Pengelolaan SDG durian lokal sebagai benteng pelestarian

Pengelolaan-SDG-durian-lokal-sebagai-benteng-pelestarian

adalah buah dengan nilai ekonomi yang menjanjikan, karena orang dari berbagai usia juga sangat tertarik dengan buah ini.

Ketersediaan durian di masyarakat juga sangat tinggi, karena Indonesia diberkati dengan plasma nutfah tanaman durian yang sangat kaya dan beragam.

Setidaknya ada 19 varietas durian lokal yang dikenal sebagai sumber daya genetik (SDG) di provinsi masing-masing. Mereka menyebutnya Durian Jarum Mas, Durian Empakan dan Durian Balian dari Provinsi Kalimantan Barat, Durian Namlung dari Bangka Belitung, Durian Daun dari Kepulauan Riau dan Durian Bentara dari Provinsi Bengkulu. Durian Petruk dan Durian Sunan berasal dari provinsi Jawa Tengah dan sudah dikenal publik.

Ada juga Durian Bawuk, Durian Kanum dan Durian Simimang (Kabupaten Banjarnegara), Durian Jatinegara (Kabupaten Tegal), Durian Rajawetan (Kabupaten Brebes), Durian Subian, Durian Sutian (Kabupaten Jepara), Durh Gethuk, Durian Mas, Durian Keping dan Durian Arum Kuning (Kabupaten Karanganyar) dan Siwa Durian dan Kanian Durian (Kabupaten Semarang).

Plasma kuman dikenal sebagai kekayaan masyarakat yang harus dilestarikan secara optimal. Namun, beberapa Kabupaten / Kota tidak begitu menyadari arti, fungsi dan makna plasma nutfah dan tidak memahaminya.

Akibatnya, bagian dari plasma nutfah berada dalam bahaya kepunahan

, dan mungkin bahkan beberapa dari mereka benar-benar mati karena jatuhnya pohon durian untuk bahan bangunan, konversi lahan untuk keperluan lain seperti perkebunan kelapa sawit, perumahan, infrastruktur dan lainnya.

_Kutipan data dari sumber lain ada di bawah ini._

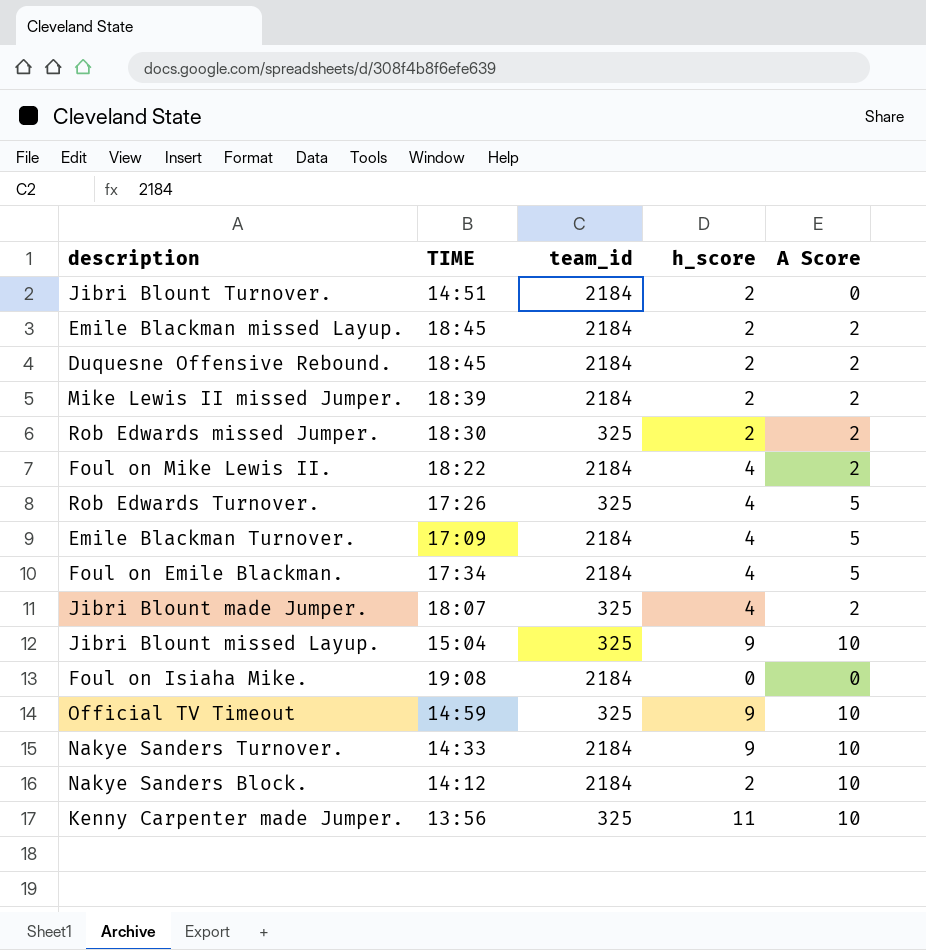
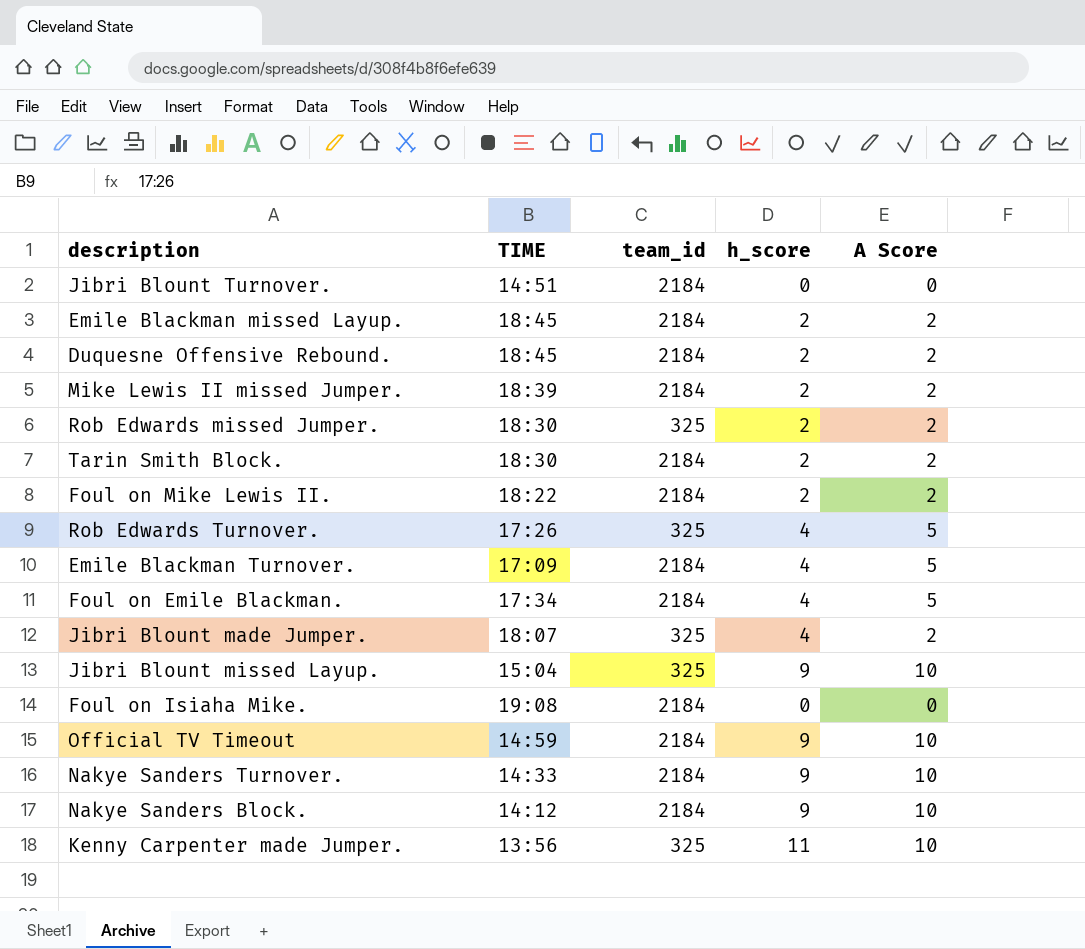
Jibri Blount Turnover. | h_score: 2 -> 0
row Tarin Smith Block.: none -> 18:30 | 2184 | 2 | 2
Foul on Mike Lewis II. | h_score: 4 -> 2
Official TV Timeout | team_id: 325 -> 2184
Nakye Sanders Block. | h_score: 2 -> 9

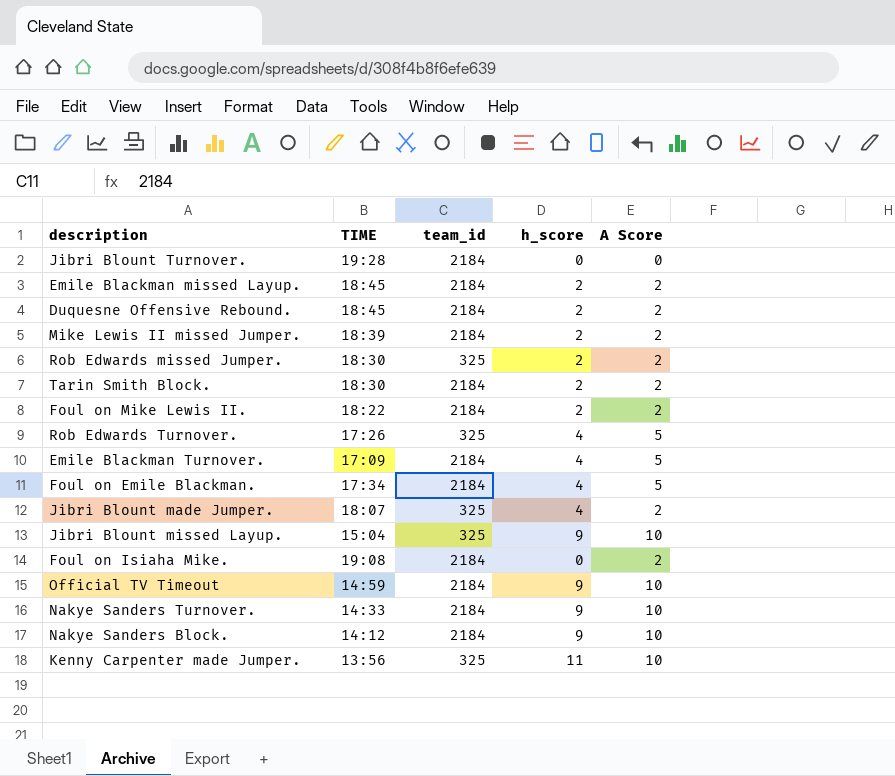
Jibri Blount Turnover. | TIME: 14:51 -> 19:28
Foul on Isiaha Mike. | A Score: 0 -> 2

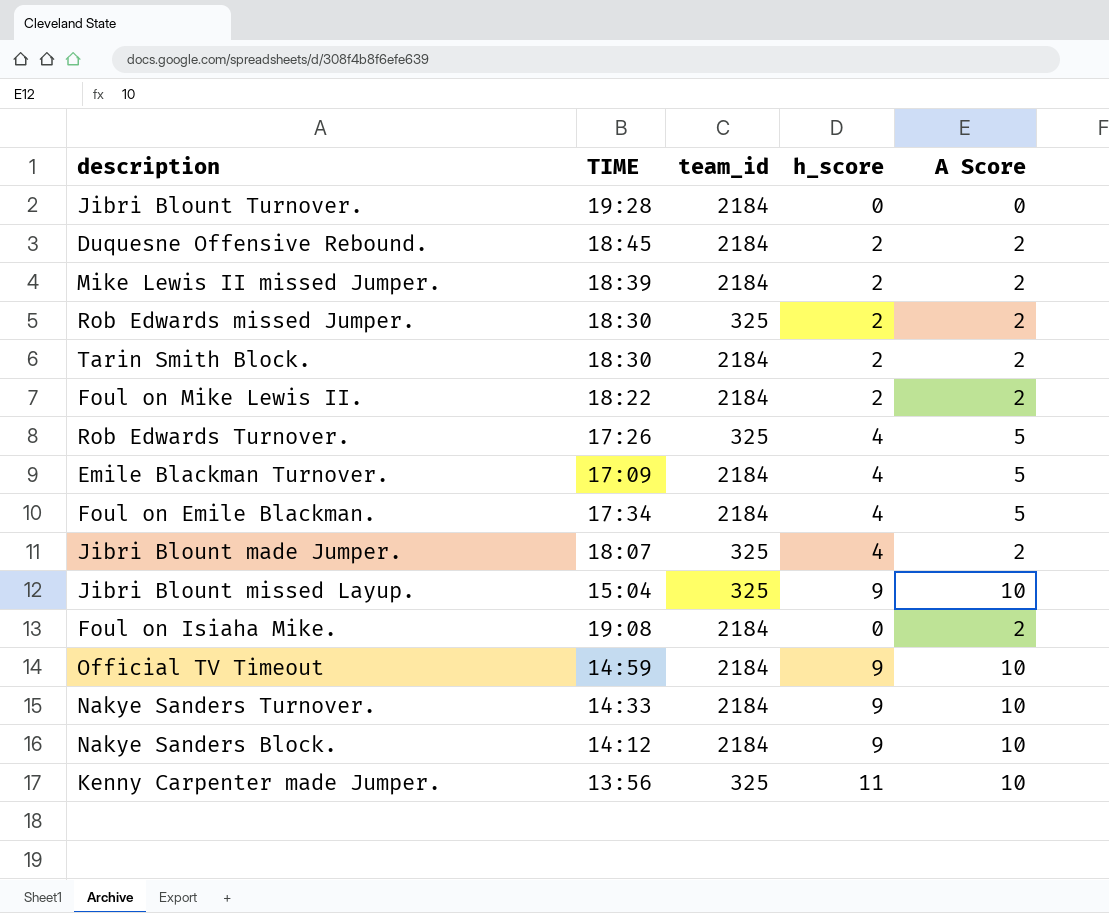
row Emile Blackman missed Layup.: 18:45 | 2184 | 2 | 2 -> none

Upaya mempertahankan keberadaan plasma nutfah Durian dilakukan melalui konservasi. Kepala Badan Penelitian dan Pengembangan Pertanian (Balitbangtan), Dr. Muhammad Syakir berpendapat bahwa SDG lokal harus dilindungi secara fisik melalui konservasi in situ dan ex situ.

Konservasi in-situ adalah upaya untuk mempertahankan keberlanjutan Durian

di habitat aslinya, sementara konservasi ex-situ adalah upaya untuk mempertahankan keberlanjutan Durian di luar habitat aslinya dengan menciptakan kebun kolektif.

Inventarisasi, karakterisasi dan pengumpulan implementasi Durian-SDG lokal dilakukan oleh BPTP Balitbangtan, yang tersebar di 33 provinsi dan telah menjadi benteng upaya konservasi.

SDG lokal juga penting untuk didaftarkan segera ke Pusat PVPP.

Jika durian lokal ini digunakan untuk produksi varietas turunan esensial (VTE), pemerintah daerah dapat mengatur kompensasi bagi masyarakat yang memiliki varietas asli dari mana asalnya. Varietas turunan esensial yang merupakan bahan dasar dari varietas lokal.